HOW TO COMPLETE THIS TASK: A single number is the expected answer: the count of lines in the records below that contain "Overweight".

DATA LISTING section start

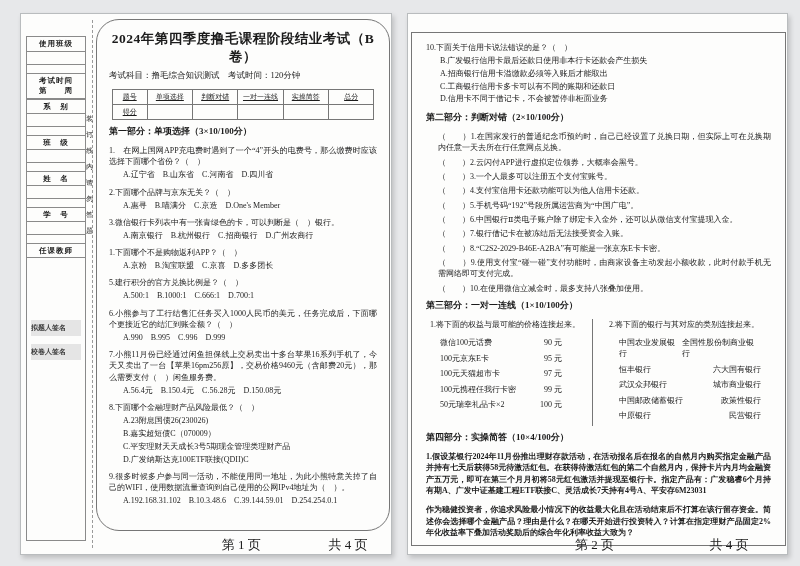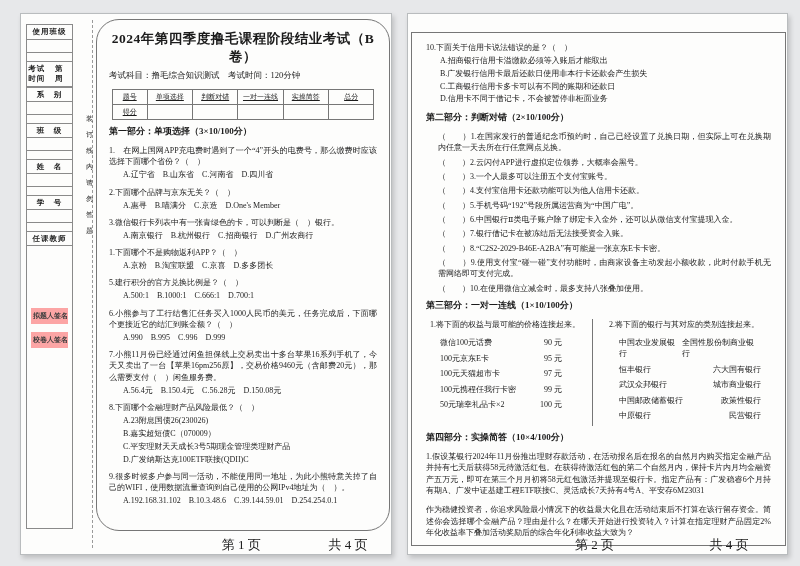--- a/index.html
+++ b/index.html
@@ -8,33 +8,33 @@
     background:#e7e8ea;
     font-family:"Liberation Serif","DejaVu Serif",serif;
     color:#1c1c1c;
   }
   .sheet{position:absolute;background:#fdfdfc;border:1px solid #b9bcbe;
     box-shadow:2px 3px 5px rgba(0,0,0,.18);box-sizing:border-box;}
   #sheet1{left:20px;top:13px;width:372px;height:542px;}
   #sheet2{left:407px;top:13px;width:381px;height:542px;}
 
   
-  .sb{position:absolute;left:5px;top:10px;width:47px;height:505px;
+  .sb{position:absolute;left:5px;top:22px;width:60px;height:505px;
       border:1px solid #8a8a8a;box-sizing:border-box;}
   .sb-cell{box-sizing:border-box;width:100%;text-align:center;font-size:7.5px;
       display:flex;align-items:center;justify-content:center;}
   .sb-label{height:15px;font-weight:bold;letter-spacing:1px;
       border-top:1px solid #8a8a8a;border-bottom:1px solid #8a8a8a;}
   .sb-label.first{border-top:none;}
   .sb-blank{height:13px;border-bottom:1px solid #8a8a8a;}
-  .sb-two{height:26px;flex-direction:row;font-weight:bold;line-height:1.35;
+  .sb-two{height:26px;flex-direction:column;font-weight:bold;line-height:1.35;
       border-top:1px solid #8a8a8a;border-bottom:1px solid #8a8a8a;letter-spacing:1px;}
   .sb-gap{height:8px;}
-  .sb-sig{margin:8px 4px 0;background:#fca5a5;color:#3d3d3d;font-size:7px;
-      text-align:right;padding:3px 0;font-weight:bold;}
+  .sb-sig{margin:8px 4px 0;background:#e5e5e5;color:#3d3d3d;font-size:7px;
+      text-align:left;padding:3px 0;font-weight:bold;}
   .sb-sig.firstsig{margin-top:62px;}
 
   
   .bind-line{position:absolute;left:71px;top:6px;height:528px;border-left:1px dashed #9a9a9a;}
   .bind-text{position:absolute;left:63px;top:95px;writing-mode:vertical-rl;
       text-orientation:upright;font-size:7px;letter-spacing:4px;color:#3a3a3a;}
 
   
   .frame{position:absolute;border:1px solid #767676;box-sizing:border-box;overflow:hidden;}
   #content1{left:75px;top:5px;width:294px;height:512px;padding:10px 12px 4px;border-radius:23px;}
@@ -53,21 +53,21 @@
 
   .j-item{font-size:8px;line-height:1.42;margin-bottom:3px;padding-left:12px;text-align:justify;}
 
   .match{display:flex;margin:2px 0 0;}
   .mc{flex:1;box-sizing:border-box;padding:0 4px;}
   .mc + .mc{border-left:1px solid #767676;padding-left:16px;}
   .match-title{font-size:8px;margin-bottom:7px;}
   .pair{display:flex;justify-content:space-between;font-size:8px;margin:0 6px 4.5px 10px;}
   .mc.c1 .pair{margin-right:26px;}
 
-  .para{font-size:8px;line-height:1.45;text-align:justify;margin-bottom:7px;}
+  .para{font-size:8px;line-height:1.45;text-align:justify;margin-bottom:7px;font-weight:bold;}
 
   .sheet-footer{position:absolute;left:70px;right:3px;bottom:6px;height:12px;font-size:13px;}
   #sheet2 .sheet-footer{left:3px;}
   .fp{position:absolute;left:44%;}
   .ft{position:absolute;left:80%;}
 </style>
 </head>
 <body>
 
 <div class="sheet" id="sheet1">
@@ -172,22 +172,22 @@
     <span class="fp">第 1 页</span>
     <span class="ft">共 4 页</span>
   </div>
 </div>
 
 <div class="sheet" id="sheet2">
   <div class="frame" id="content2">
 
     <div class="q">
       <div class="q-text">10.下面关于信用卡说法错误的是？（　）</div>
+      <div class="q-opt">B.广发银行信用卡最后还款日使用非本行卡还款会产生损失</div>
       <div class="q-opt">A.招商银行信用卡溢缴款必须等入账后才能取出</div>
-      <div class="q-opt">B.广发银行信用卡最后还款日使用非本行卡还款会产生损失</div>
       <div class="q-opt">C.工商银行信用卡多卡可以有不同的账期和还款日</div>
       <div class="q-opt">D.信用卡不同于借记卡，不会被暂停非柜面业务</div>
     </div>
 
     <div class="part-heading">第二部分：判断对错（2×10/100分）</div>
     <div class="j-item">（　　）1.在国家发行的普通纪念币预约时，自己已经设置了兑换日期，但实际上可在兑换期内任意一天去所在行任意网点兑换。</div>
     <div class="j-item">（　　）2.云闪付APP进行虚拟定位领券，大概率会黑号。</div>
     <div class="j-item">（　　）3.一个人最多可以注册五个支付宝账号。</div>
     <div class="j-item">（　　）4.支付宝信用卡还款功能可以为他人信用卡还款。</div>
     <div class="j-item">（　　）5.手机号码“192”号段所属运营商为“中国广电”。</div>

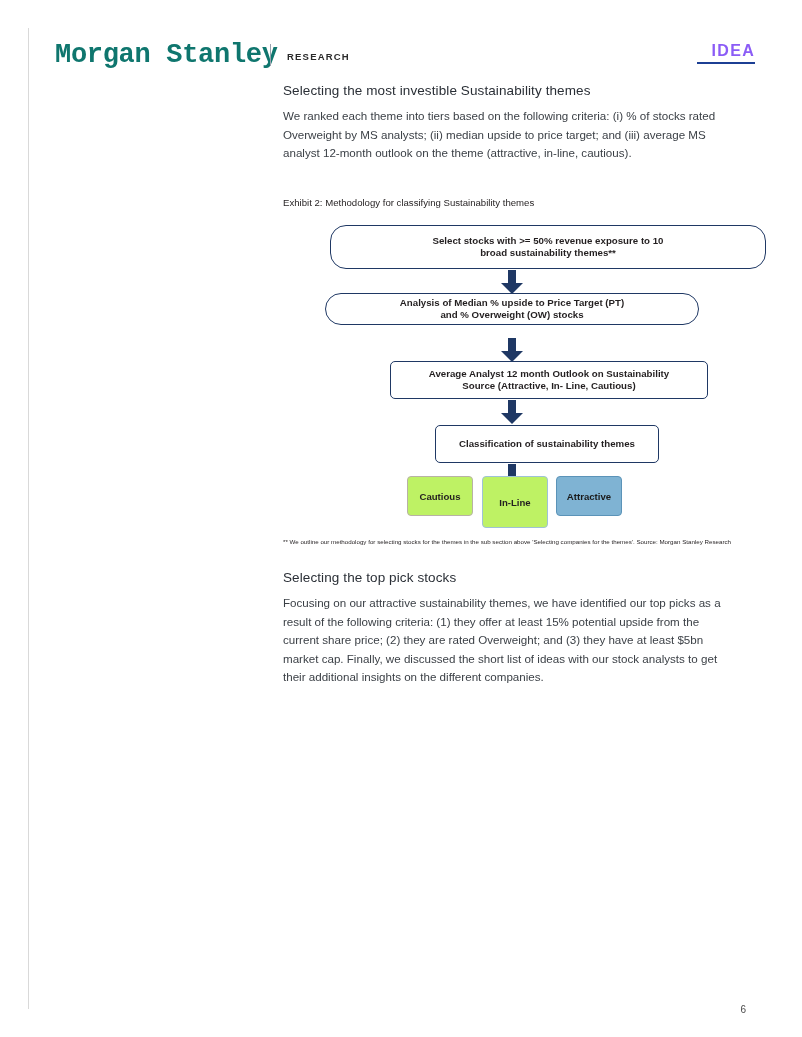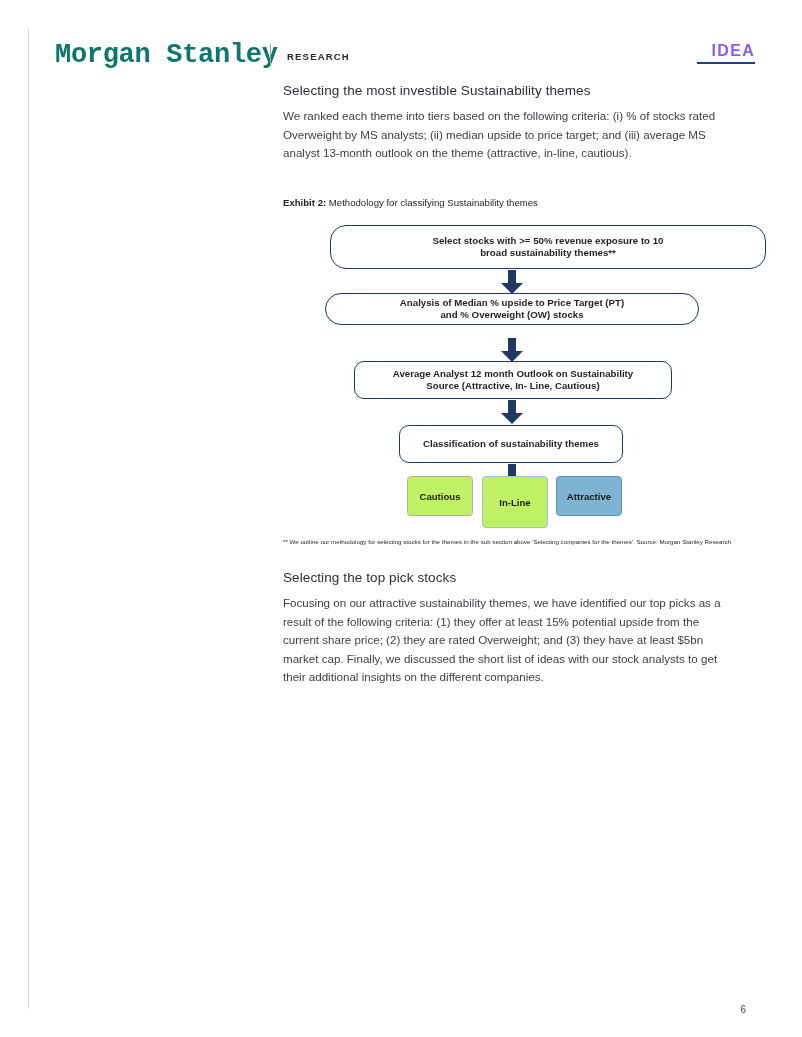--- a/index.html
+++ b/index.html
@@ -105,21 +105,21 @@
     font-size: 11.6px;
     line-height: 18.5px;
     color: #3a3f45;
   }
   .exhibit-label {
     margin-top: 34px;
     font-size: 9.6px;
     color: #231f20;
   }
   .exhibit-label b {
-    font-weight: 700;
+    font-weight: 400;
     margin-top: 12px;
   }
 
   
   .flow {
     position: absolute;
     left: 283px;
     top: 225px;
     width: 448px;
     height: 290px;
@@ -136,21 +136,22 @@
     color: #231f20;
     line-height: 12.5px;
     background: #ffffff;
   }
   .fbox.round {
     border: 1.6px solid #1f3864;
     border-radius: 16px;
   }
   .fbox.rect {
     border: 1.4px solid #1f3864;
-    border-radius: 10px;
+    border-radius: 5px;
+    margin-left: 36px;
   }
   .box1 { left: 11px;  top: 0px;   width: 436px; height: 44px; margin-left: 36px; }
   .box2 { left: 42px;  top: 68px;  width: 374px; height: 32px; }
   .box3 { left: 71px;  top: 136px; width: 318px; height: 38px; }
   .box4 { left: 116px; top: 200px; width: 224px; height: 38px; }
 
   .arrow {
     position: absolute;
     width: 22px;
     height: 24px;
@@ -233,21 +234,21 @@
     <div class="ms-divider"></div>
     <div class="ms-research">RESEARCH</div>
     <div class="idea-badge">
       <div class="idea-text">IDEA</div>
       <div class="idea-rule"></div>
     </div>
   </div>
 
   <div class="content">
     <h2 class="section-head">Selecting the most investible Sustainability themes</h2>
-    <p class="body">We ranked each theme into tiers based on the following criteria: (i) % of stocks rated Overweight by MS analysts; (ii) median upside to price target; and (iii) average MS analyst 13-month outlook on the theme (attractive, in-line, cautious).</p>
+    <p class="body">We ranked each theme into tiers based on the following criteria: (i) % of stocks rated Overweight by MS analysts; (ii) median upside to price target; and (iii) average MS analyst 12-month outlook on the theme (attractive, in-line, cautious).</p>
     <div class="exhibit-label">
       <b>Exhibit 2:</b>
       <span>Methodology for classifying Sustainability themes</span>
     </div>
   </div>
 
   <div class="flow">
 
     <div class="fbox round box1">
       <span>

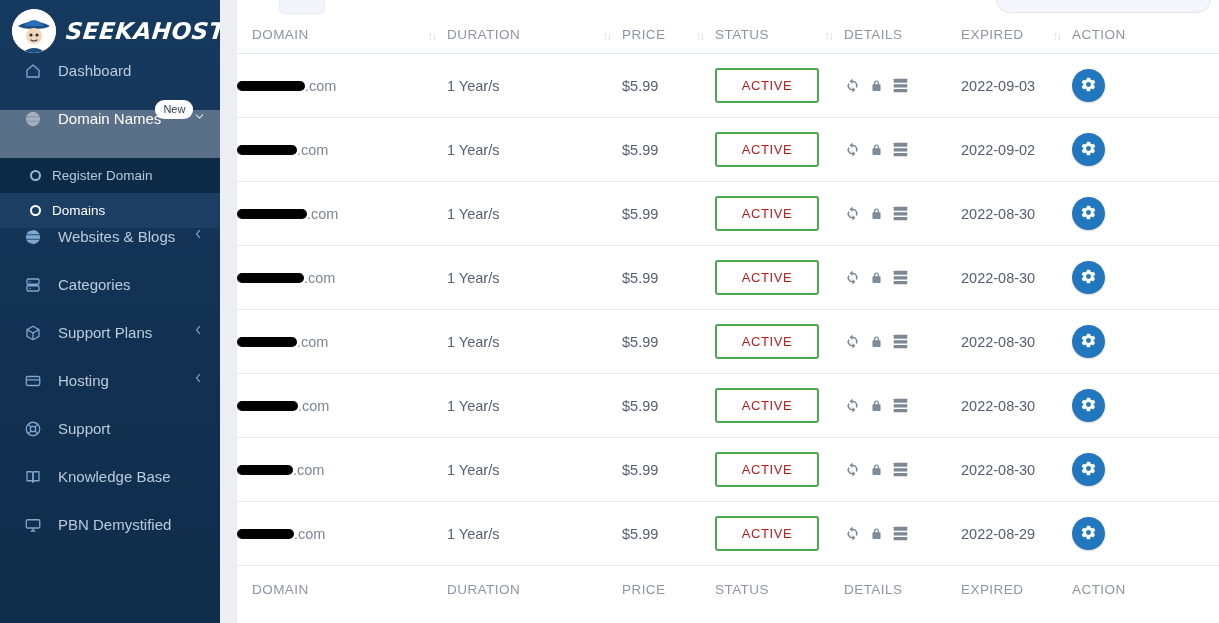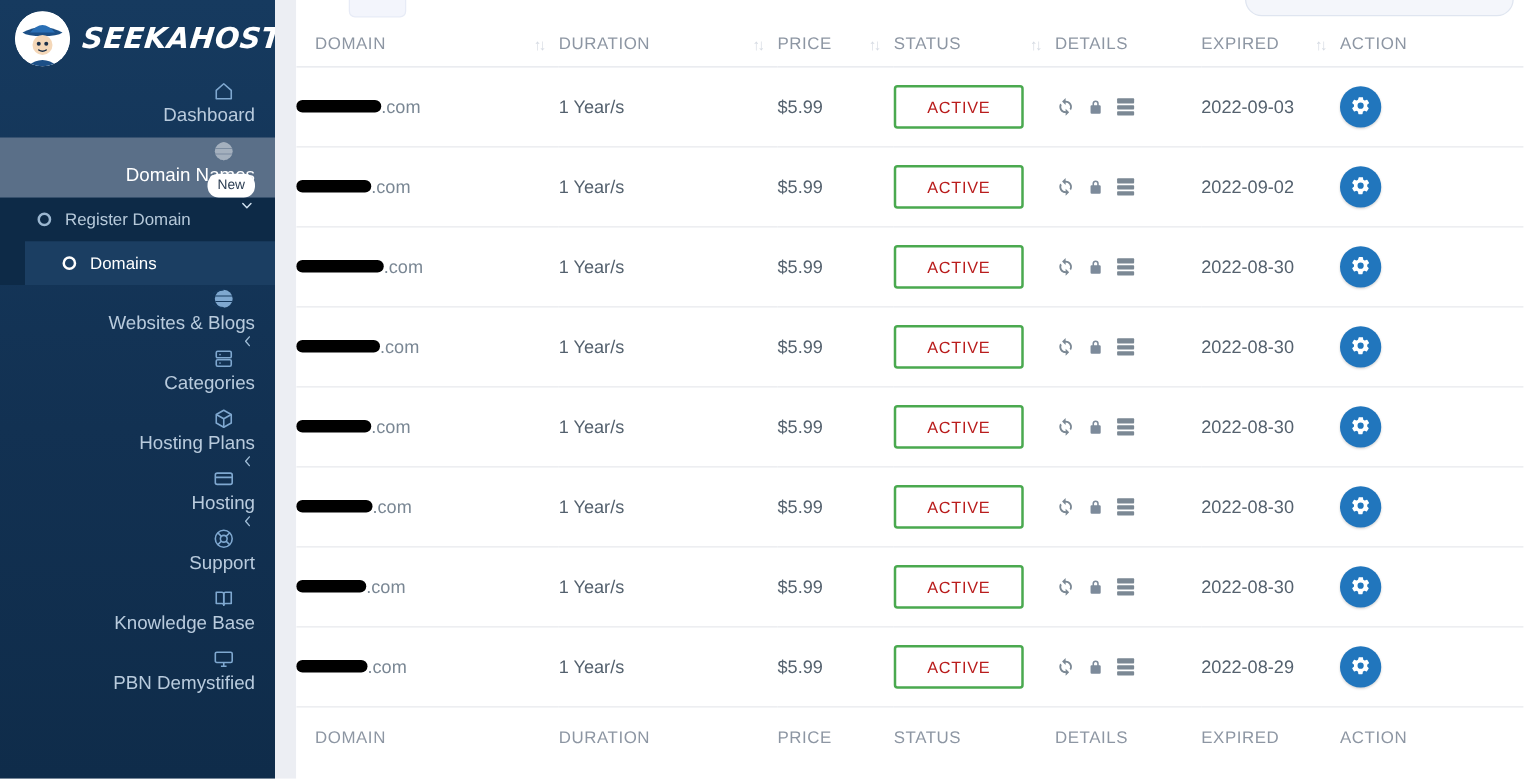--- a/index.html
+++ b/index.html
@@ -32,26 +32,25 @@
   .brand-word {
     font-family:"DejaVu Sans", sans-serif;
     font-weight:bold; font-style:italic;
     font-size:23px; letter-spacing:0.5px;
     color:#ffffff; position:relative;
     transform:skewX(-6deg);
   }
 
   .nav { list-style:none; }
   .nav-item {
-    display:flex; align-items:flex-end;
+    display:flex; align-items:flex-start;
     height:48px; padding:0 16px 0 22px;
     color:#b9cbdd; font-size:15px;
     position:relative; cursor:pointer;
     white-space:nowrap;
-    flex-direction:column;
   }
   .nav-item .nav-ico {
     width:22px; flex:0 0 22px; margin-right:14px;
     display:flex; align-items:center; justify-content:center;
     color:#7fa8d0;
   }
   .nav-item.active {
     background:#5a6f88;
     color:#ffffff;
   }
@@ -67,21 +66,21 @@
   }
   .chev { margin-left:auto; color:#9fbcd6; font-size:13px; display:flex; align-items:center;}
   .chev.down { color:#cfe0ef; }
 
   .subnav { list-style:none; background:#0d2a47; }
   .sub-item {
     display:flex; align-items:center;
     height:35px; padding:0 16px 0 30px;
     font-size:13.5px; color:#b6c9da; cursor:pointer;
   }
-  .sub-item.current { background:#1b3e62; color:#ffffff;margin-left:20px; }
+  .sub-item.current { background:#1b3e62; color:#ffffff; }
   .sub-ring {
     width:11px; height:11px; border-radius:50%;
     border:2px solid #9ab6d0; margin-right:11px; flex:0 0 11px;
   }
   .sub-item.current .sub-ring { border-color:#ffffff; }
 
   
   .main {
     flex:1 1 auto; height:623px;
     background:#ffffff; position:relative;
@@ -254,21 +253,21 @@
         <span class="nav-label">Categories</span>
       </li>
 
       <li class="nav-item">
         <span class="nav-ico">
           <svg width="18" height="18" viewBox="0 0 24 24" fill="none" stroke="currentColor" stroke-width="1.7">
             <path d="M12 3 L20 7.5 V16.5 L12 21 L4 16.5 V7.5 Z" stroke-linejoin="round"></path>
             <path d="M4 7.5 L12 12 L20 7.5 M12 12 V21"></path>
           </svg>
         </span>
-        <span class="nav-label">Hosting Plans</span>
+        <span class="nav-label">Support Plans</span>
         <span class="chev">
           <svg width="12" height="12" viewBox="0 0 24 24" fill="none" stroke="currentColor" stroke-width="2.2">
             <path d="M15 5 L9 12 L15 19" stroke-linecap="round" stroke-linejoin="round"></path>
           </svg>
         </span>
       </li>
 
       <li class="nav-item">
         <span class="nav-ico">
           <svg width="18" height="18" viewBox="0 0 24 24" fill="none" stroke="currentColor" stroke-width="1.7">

DATA LISTING section end

EXERCISE OUTPUT: 2